- 我的镜头
- Directed by: Wang Xiaoshuai
- Produced by: Isabelle Glachant, Liu Xuan, Qian Yini
- Cinematography: Wu Di, Zeng Jian, Zeng Hui, Ping Xinghai
- Edited by: Lü Dong
- Production companies: Front Co Films, Chinese Shadows
- Distributed by: Asian Shadows, Cinema Guild
- Release date: October 12, 2018;
- Running time: 79 minutes
- Country: China
- Language: None

= Chinese Portrait =

2018 Chinese documentary film

Chinese Portrait (Simplified Chinese: 我的镜头, Pinyin: Wǒ de Jìngtóu) is a 2018 documentary film directed by Wang Xiaoshuai. It was shot over ten years in the urban east and the rural northwest of China. It is Wang's first full-length documentary.

== Synopsis ==
Chinese Portrait is predominantly composed of a series of around 60 portraits shot in video and film. They feature long shots of people standing motionless while life goes on around them. Subjects include train passengers, farmers, students, factory workers, tourists, and construction workers in both urban and rural areas of China; Wang appears in many shots. The film has no dialogue. Through these portraits, Wang aimed to give an authentic portrait of different aspects of China and portray the rapid change in Chinese society.

== Production ==
Chinese Portrait was filmed over seven years, starting in 2009, in a variety of location in eastern and northwestern China, including Beijing, Shanghai, Ningxia, and Qinghai.
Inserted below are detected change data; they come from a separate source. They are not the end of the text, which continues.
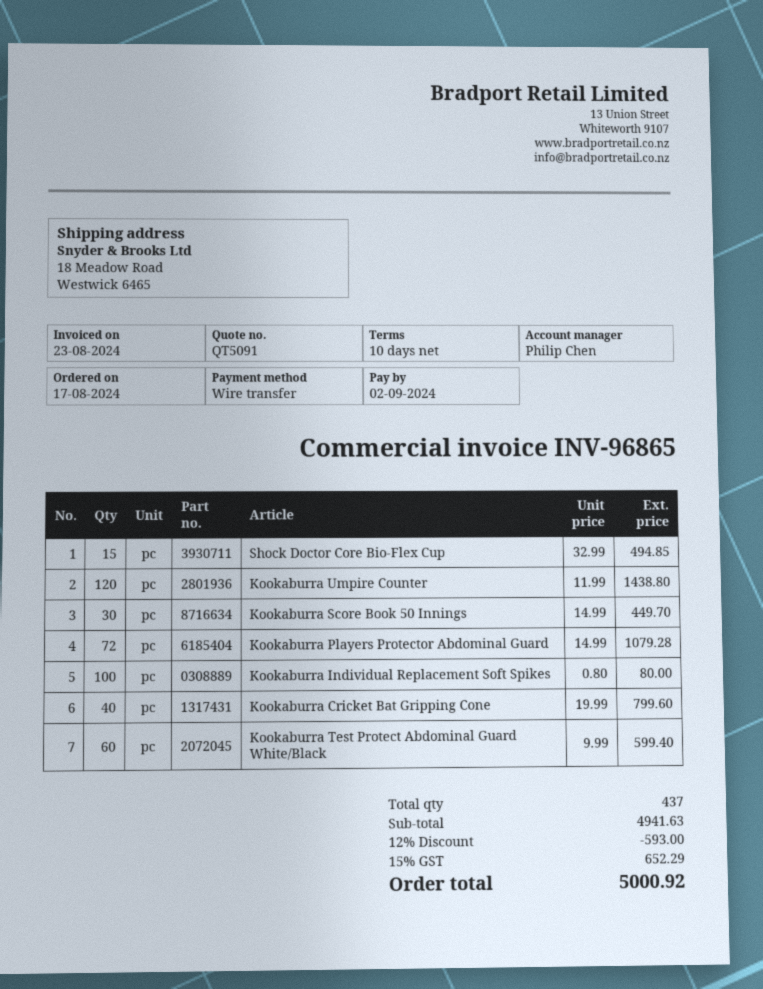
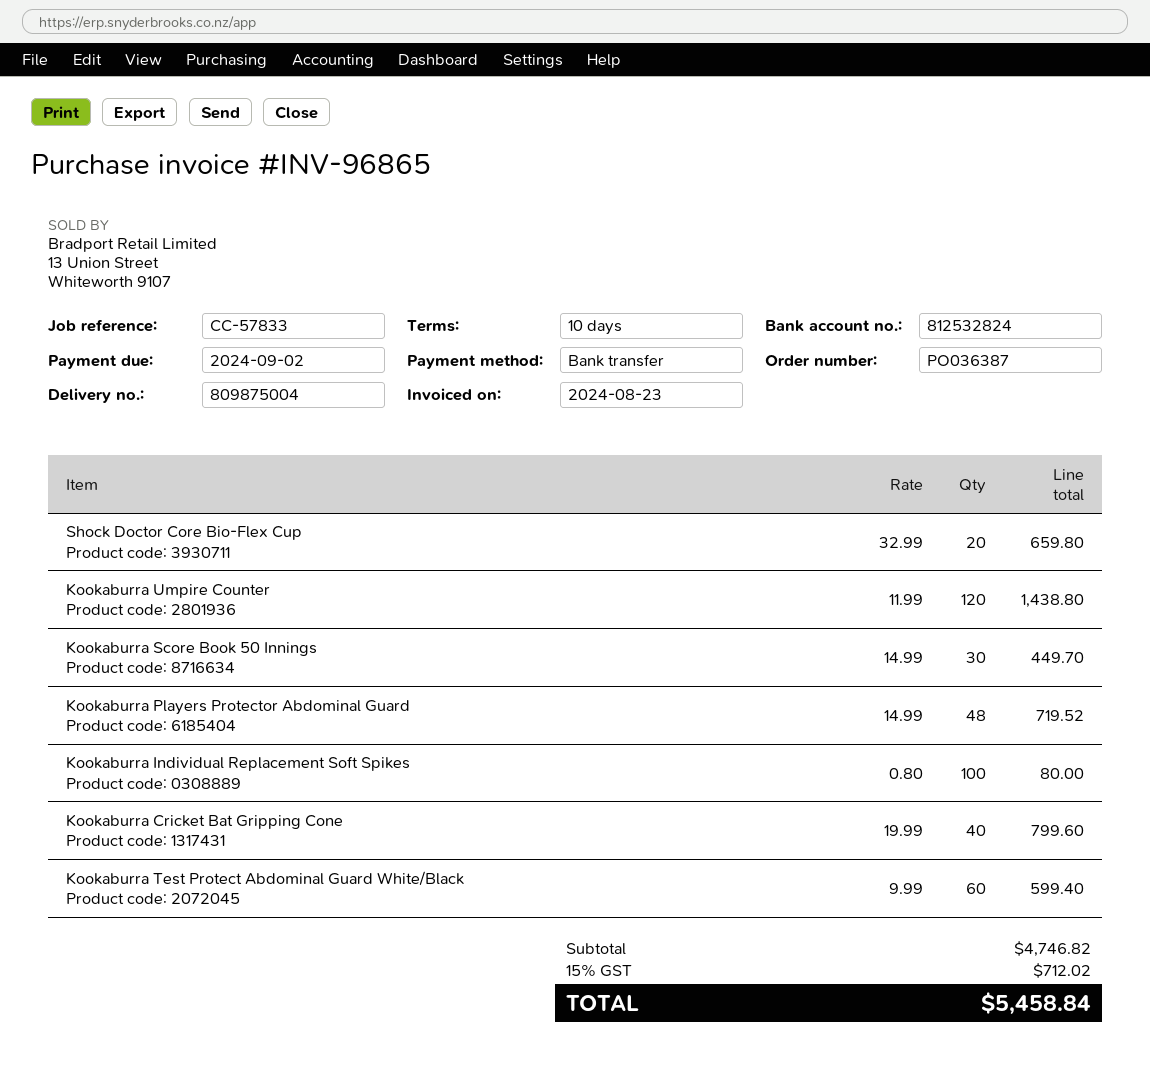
Shock Doctor Core Bio-Flex Cup: 15 x 32.99 = 494.85 -> 20 x 32.99 = 659.80
Kookaburra Players Protector Abdominal Guard: 72 x 14.99 = 1079.28 -> 48 x 14.99 = 719.52
subtotal: 4941.63 -> 4746.82
discount: 12% = 593.00 -> none
tax: 15% = 652.29 -> 15% = 712.02
total: 5000.92 -> 5458.84

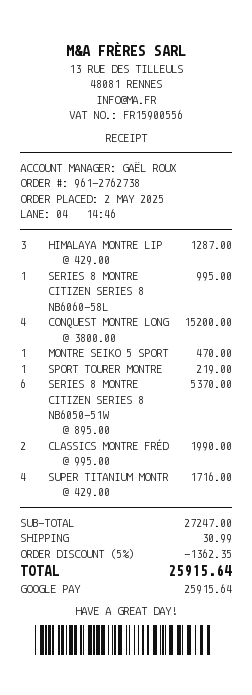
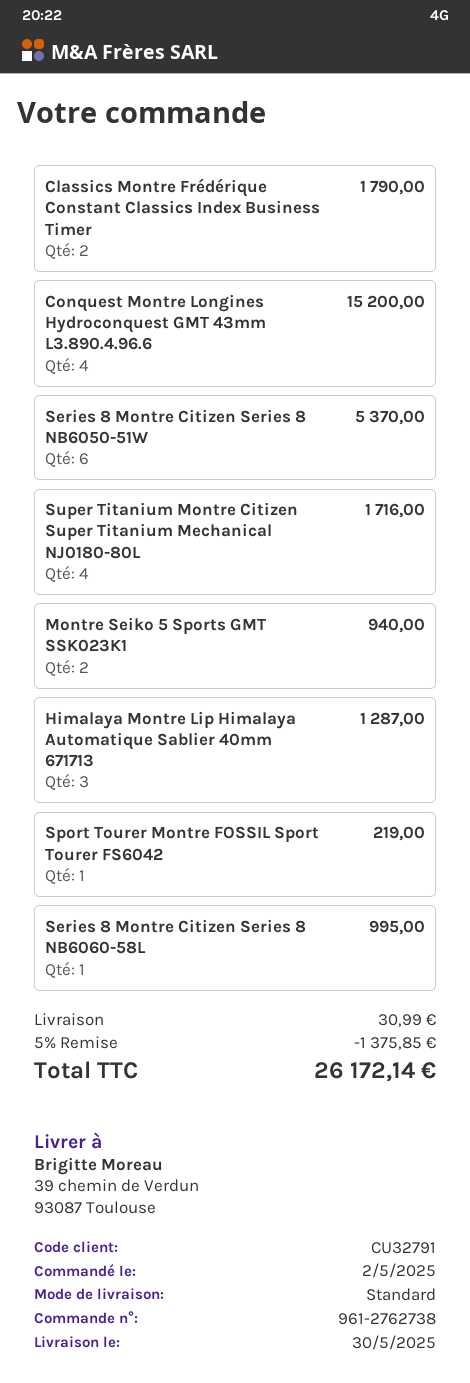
MONTRE SEIKO 5 SPORT: 1 for 470.00 -> 2 for 940.00
CLASSICS MONTRE FRÉD: 2 for 1990.00 -> 2 for 1790.00
discount: 5% = 1362.35 -> 5% = 1375.85
total: 25915.64 -> 26172.14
It was directed by Wang Xiaoshuai, produced by Isabelle Glachant and Xuan Liu, and executive produced by Qian Yini, with cinematography by Wu Di, Zeng Hui, Zeng Jian, and Piao Xinghai, sound mixing by Mikaël Barre, and editing and sound design by Valerie Loiseleux. It was produced by Front Films Co and Chinese Shadows, with distribution by Asian Shadows internationally and Cinema Guild in the United States.

== Release ==
Chinese Portrait was initially released on October 12, 2018 at the Busan International Film Festival. It premiered in the United States on December 13, 2020 at the Museum of the Moving Image in New York City.

== Reception ==
Chinese Portrait has generally been received positively by critics, holding a rating of 90% on Rotten Tomatoes and 81 on Metacritic. Writing for RogerEbert.com, Scout Tafoya said that the film represents Wang's view of China, fitting well within his filmography while also stunning on its own. In The Hollywood Reporter, Clarence Tsui called Chinese Portrait a "powerful, panoramic survey of a society in transformation," and said it was key to understanding both Wang and the Sixth Generation's outlook on China. However, G. Allen Johnson, writing for the San Francisco Chronicle, criticized the film as being more of an art installation than a movie, and called it "art house arrogance run amok."